Files
wxWidgets/src/common/txtstrm.cpp
Vadim Zeitlin 4502e7563b Fix wxTextInputStream for input starting with BOM-like bytes
Contrary to what a comment in wxTextInputStream::GetChar() said, it is
actually possible to get more than one wide character from a call to
wxMBConv::ToWChar(len+1) even if a previous call to ToWChar(len) failed
to decode anything at all. This happens with wxConvAuto because it keeps
returning an error while it doesn't have enough data to determine if the
input contains a BOM or not, but then returns all the characters
examined so far at once if it turns out that there was no BOM, after
all.

The simplest case in which this created problems was just input starting
with a NUL byte as it as this could be a start of UTF-32BE BOM.

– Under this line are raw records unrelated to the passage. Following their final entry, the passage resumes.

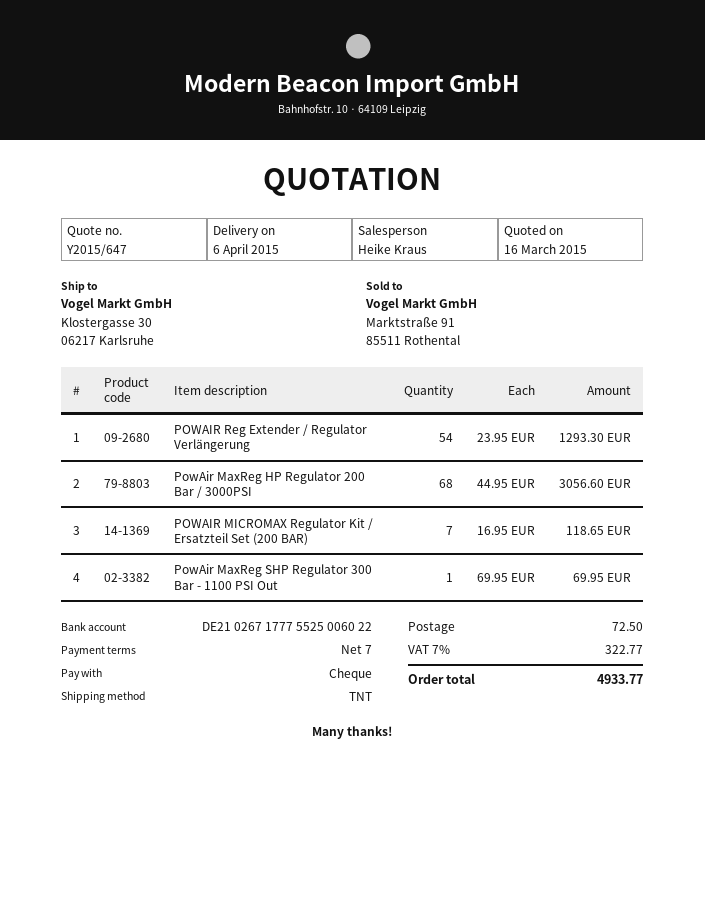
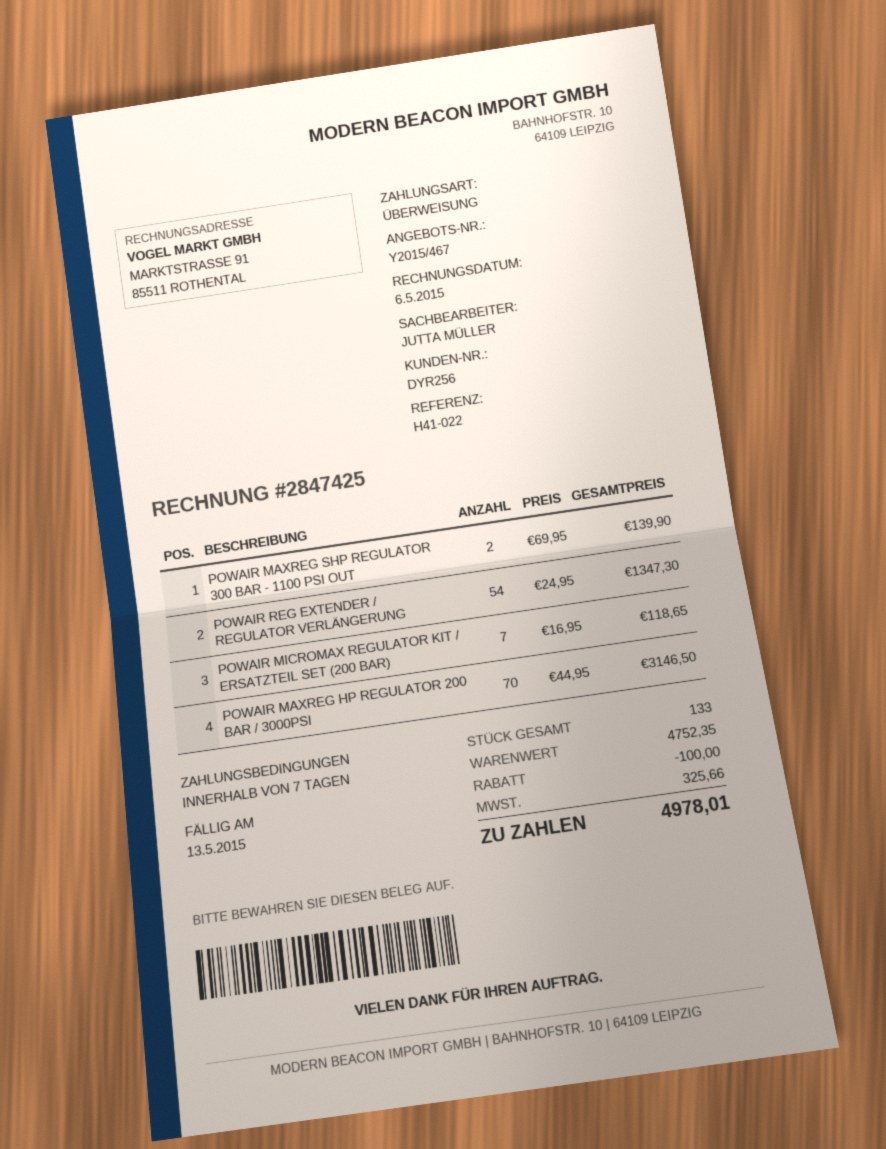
quote number: Y2015/647 -> Y2015/467
sales rep: Heike Kraus -> JUTTA MÜLLER
payment method: cheque -> bank transfer
POWAIR Reg Extender / Regulator Verlängerung: 54 x 23.95 = 1293.30 -> 54 x 24.95 = 1347.30
PowAir MaxReg HP Regulator 200 Bar / 3000PSI: 68 x 44.95 = 3056.60 -> 70 x 44.95 = 3146.50
PowAir MaxReg SHP Regulator 300 Bar - 1100 PSI Out: 1 x 69.95 = 69.95 -> 2 x 69.95 = 139.90
discount: none -> 100.00
shipping: 72.50 -> none
tax: 322.77 -> 325.66
total: 4933.77 -> 4978.01

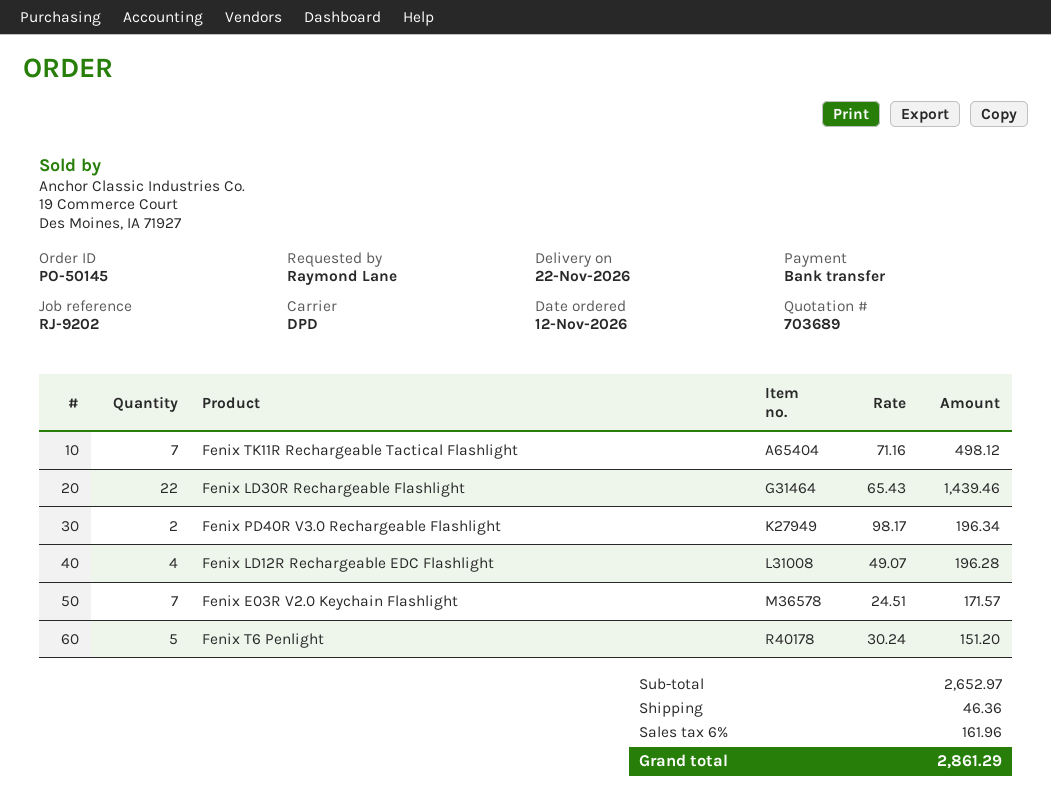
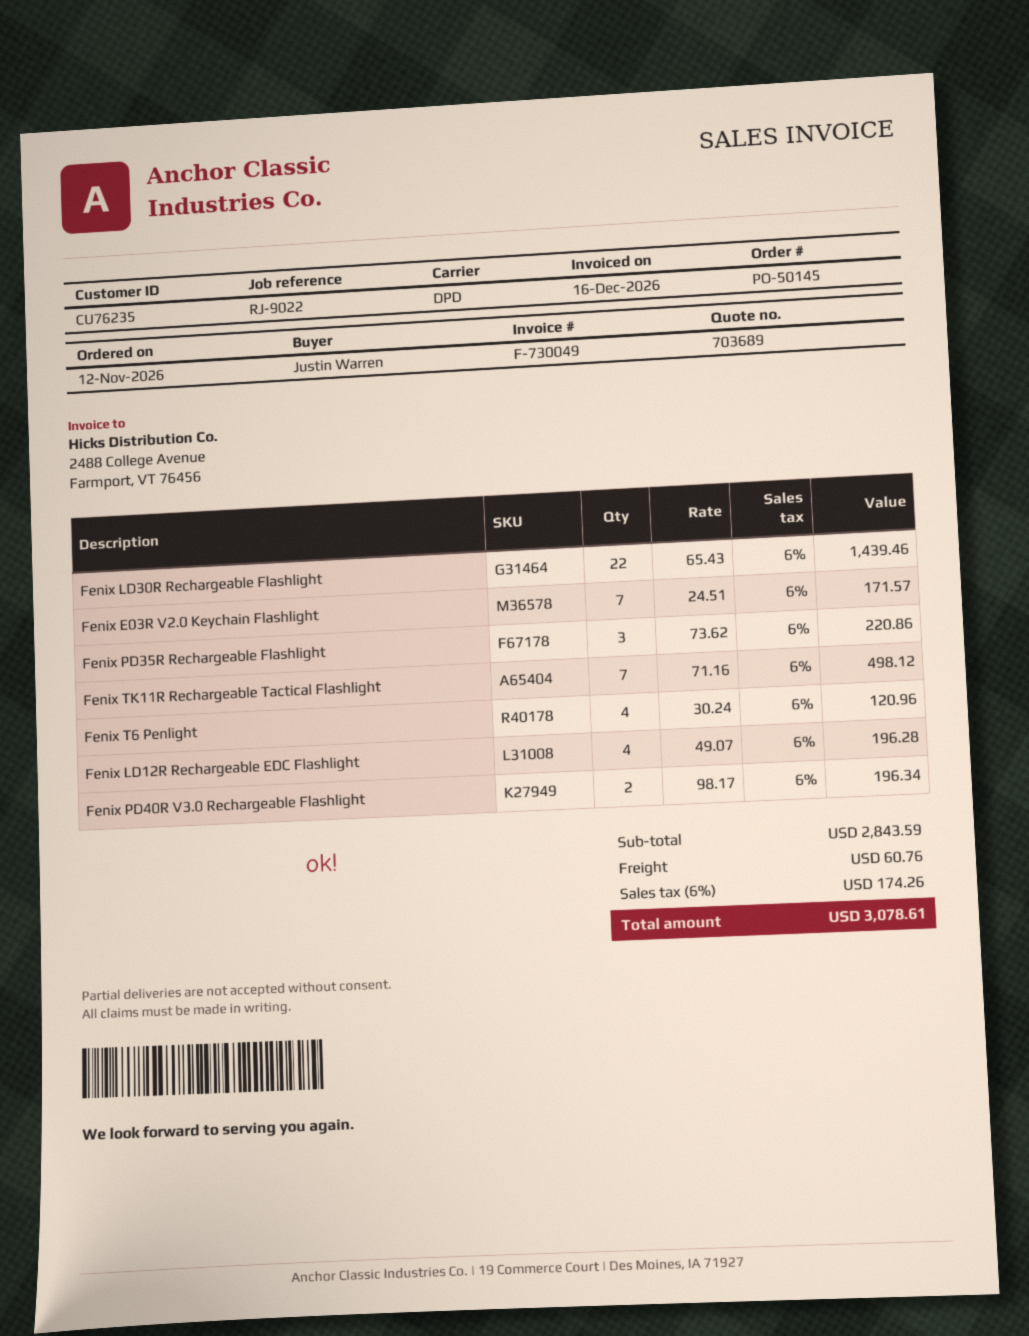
reference: RJ-9202 -> RJ-9022
ordered by: Raymond Lane -> Justin Warren
Fenix T6 Penlight: 5 x 30.24 = 151.20 -> 4 x 30.24 = 120.96
Fenix PD35R Rechargeable Flashlight: none -> 3 x 73.62 = 220.86
subtotal: 2652.97 -> 2843.59
shipping: 46.36 -> 60.76
tax: 6% = 161.96 -> 6% = 174.26
total: 2861.29 -> 3078.61

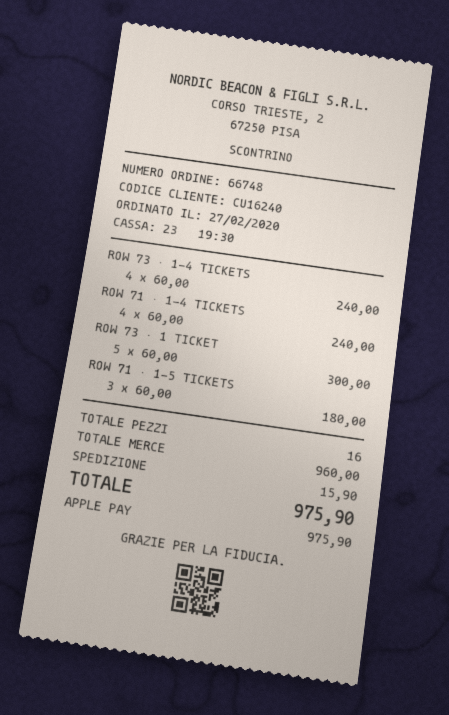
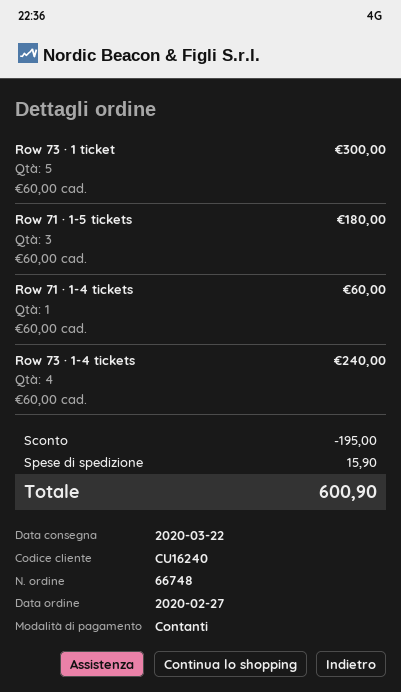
payment method: Apple Pay -> cash
ROW 71 · 1-4 TICKETS: 4 x 60.00 = 240.00 -> 1 x 60.00 = 60.00
discount: none -> 195.00
total: 975.90 -> 600.90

The fix consists in keeping all the bytes read but not yet decoded in
the m_lastBytes buffer and retrying to decode them during the next
GetChar() call. This implies keeping track of how much valid data is
there in m_lastBytes exactly, as we can't discard the already decoded
data immediately, but need to keep it in the buffer too, in order to
allow implementing UngetLast(). Incidentally, UngetLast() was totally
broken for UTF-16/32 input (containing NUL bytes in the middle of the
characters) before and this change fixes this as a side effect.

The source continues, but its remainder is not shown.